Бусый хорошо помнил отцовское вразумление, тем паче что оно не раз его выручало. Он даже придумал способ заставить себя улыбнуться, несмотря ни на что.
Ярко-зелёные глаза на смуглом лице… В глазах плещется из последних сил сдерживаемый смех. Девчонка-ровесница бежит к Бусому по залитому солнцем летнему лугу, бежит босиком, в одной рубашонке, и встречный ветерок треплет латаный подол, лохматит чёрные пушистые волосы. Под босыми ногами мелькают жёлтые лютики, и от этого кажется, что девчонка светится изнутри. Это свет радости, тепла, самой жизни…
Не улыбнуться ей в ответ невозможно. Бусый ощутил, как дрогнули губы, а сердце, как струна, зазвенело удалью и весельем. Он даже почти наяву услышал песенку жаворонка, льющуюся из-под лёгких облаков…
"Э, погодите-ка!.."
Небо, чистое на востоке, понемногу начинало бледнеть, там явственно обозначилась зубчатая стена соснового леса. Юный Бог Солнца торжественно и нетерпеливо готовился явить Себя миру. Скоро сияние золотой колесницы изольётся жидким алым огнём за край небесного свода, ночной мрак не выдержит и окончательно побежит прочь…

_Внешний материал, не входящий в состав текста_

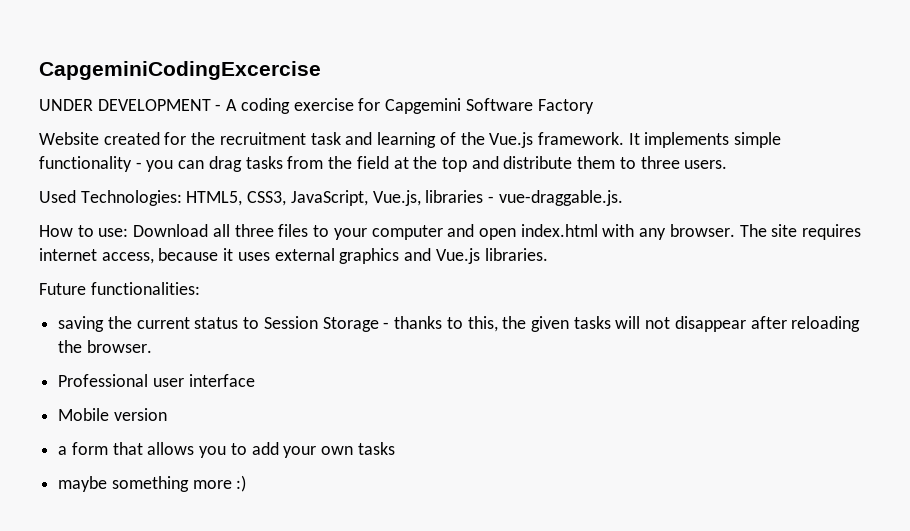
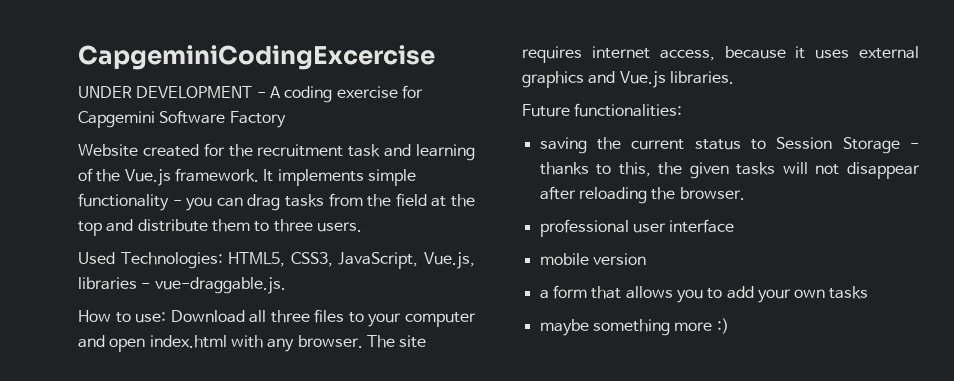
- Professional user interface
+ professional user interface
- Mobile version
+ mobile version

Бусый неожиданно почувствовал, до чего устал. Хотелось упасть возле костра и заснуть, забыв обо всём. Встряхнувшись, мальчишка зачерпнул полные ладони колючего, чуть подтаявшего и схваченного морозом снега, крепко растёр враз загоревшееся лицо.
Потом подошёл к краю речного обрыва и стал всматриваться, вслушиваться в необъятную даль, ещё тонувшую в предутренней мгле.
И вновь всем телом ощутил еле уловимую звенящую песню…
Только теперь звон этот зарождался не на пригрезившемся Бусому летнем лугу, он шёл снаружи, снизу, так что мальчик слышал его, можно сказать, ступнями. И он медленно, торжественно нарастал.
Бусый ещё внимательнее прислушался – нет ли ошибки, действительно ли это именно то, о чём он начал с замиранием сердца догадываться?
Нет, никакой ошибки быть не могло! Звон шёл снизу, от могучей реки. Это начинала просыпаться, готовилась освободиться от зимнего ледяного плена Мать рек, великая Светынь.
Бусый со всех ног бросился к костру, к оставленному там заплечному мешку. Вот сейчас откуда-нибудь слева или справа прокричит рожок, и он поймёт, что его опередили, что он опоздал. Почему он не догадался загодя ослабить завязки, а ещё лучше, не переложил отцовский охотничий рожок прямо за пазуху?… Едва не сломав ноготь, Бусый всё-таки распутал ремешки, вытащил заледенелую медную снасть, тут же прилипшую к губам…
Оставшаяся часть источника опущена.